View of green forested wetlands on a cloudy day. Overlaid with text reading 'IES Webinar. Coastal wetland restoration:  Exploring carbon sequestration and accounting 30th June 8am - 8.45am BST | Online. #IESTurningTheTide.' Features logos for Future Earth Coasts, the IES and the UN Ocean Decade in the bottom right corner.
Friday, 30 June 2023 - 8:00am to 8:45am
Online

Coastal wetland restoration plays a crucial role in combating climate change and preserving biodiversity. In this webinar we will hear from two expert speakers who will share details of their work in China and Australia. Case studies looking at coastal marshes in Shanghai and mangrove ecosystems will be covered, with a particular focus on the carbon sequestration taking place and methods for carbon accounting. A Q&A session with the audience will follow the speaker presentations:

  • Coastal wetland restoration and carbon sequestration: A case study on the Chinese coast
    Professor Chen Xuechu, Professor at East China Normal University, China

    Since 1970, 35% of global wetland habitat have disappeared, largely owing to human activity. Here we reported that a restored and carefully managed wetland on the Chinese coast is a much larger carbon sink than the natural marsh nearby. We found that wetland restoration is crucial for both maintaining biodiversity and combating climate change. We measured the fluxes of three powerful greenhouse gases — carbon dioxide, methane and nitrous oxide — in two coastal marshes at North HangzhouWan Bay, in Shanghai. The first marsh was relatively untouched; the second had been restored by planting local vegetation and controlling of water flow. Our team found that the restored wetland took up more carbon dioxide and emitted much less methane than the natural one. As a result, the restored wetland has the net effect of sequestering more carbon than the natural marsh. Furthermore, the restored wetland attracted more waterfowls and provided diverse habitats for foraging and nesting. We call for similar restorations of degraded wetlands to store carbon and bring back wildlife habitat.
     

  • Australian Blue Carbon Method - Carbon credits for coastal wetland restoration through tidal restoration
    Dr James Sippo, Research Fellow at Southern Cross University, Australia

    Carbon accumulation and cycling in blue carbon ecosystems: Blue carbon sequestration is being increasingly used as an incentive for restoration and as a natural mitigation strategy for climate change. Here I will discuss carbon cycling in mangrove ecosystems in detail and discuss the major pathways included and excluded in the current paradigm of blue carbon accounting.
    An introduction to the Australian Blue Carbon Method: In 2022 the Australian government released a carbon credit method which provides Australian carbon credit units (ACCU’s) for the restoration of blue carbon ecosystems. I will discuss the method development process and how carbon credits are calculated for blue carbon restoration in this method. I will also identify the potential for improving on the method in future iterations and discuss the applicability of the method approach to regions outside of Australia.
     

This event has been organised in collaboration with Future Earth Coasts as part of our Turning the Tide: systems thinking for a sustainable ocean project, which has been endorsed as a UN Ocean Decade Activity. Join our dedicated mailing list to stay up to date on future project activities and hear about ways to collaborate.  

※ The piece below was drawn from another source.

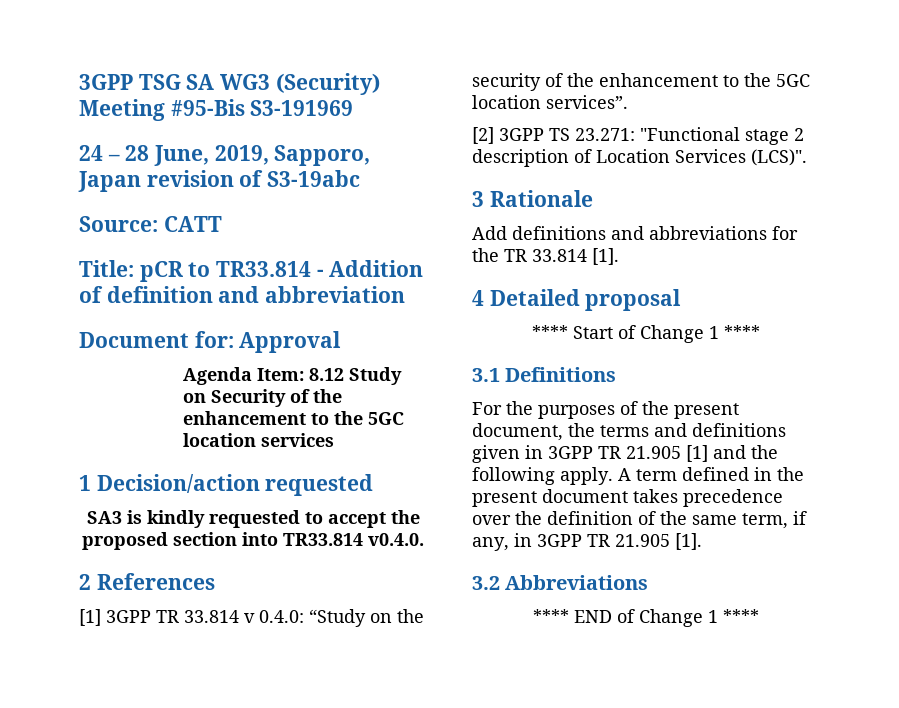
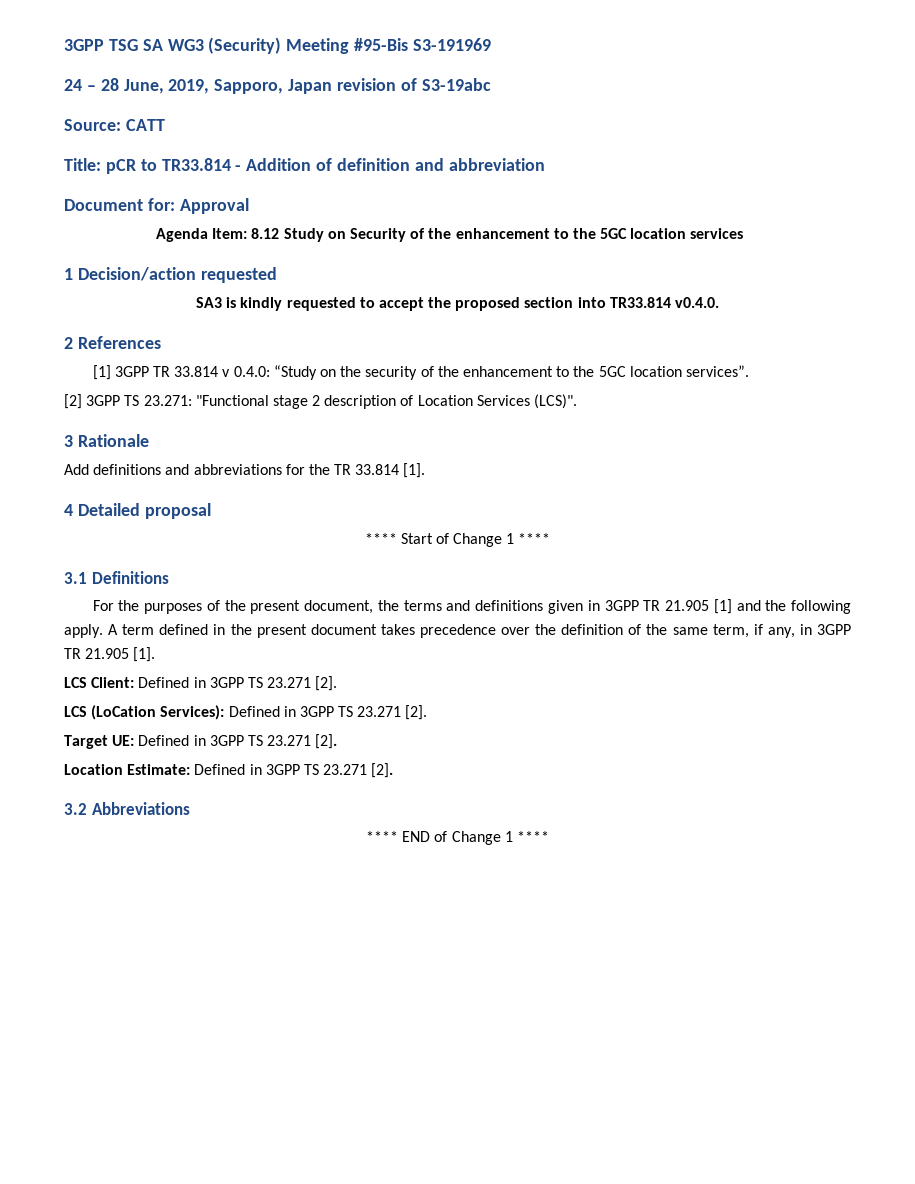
+ LCS Client: Defined in 3GPP TS 23.271 [2].
+ LCS (LoCation Services): Defined in 3GPP TS 23.271 [2].
+ Target UE: Defined in 3GPP TS 23.271 [2].
+ Location Estimate: Defined in 3GPP TS 23.271 [2].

Introduction to Future Earth Coasts

Future Earth Coasts is a Global Research Network of Future Earth, a platform for translating sustainability knowledge into action that includes a number of United Nations agencies, intergovernmental bodies and organisations such as the International Council for Science.

Oceans and coasts are changing. We’re listening to those changes. Complex challenges take a diverse community to hear, understand and act.

Future Earth Coasts acknowledge and pay our respects to the Traditional Owners and the Elders past, present, and emerging throughout the world’s coastal zones and recognise their continuing connection to land, waters, and culture. They hold the memories, traditions, cultures, and hopes of Indigenous People around the world.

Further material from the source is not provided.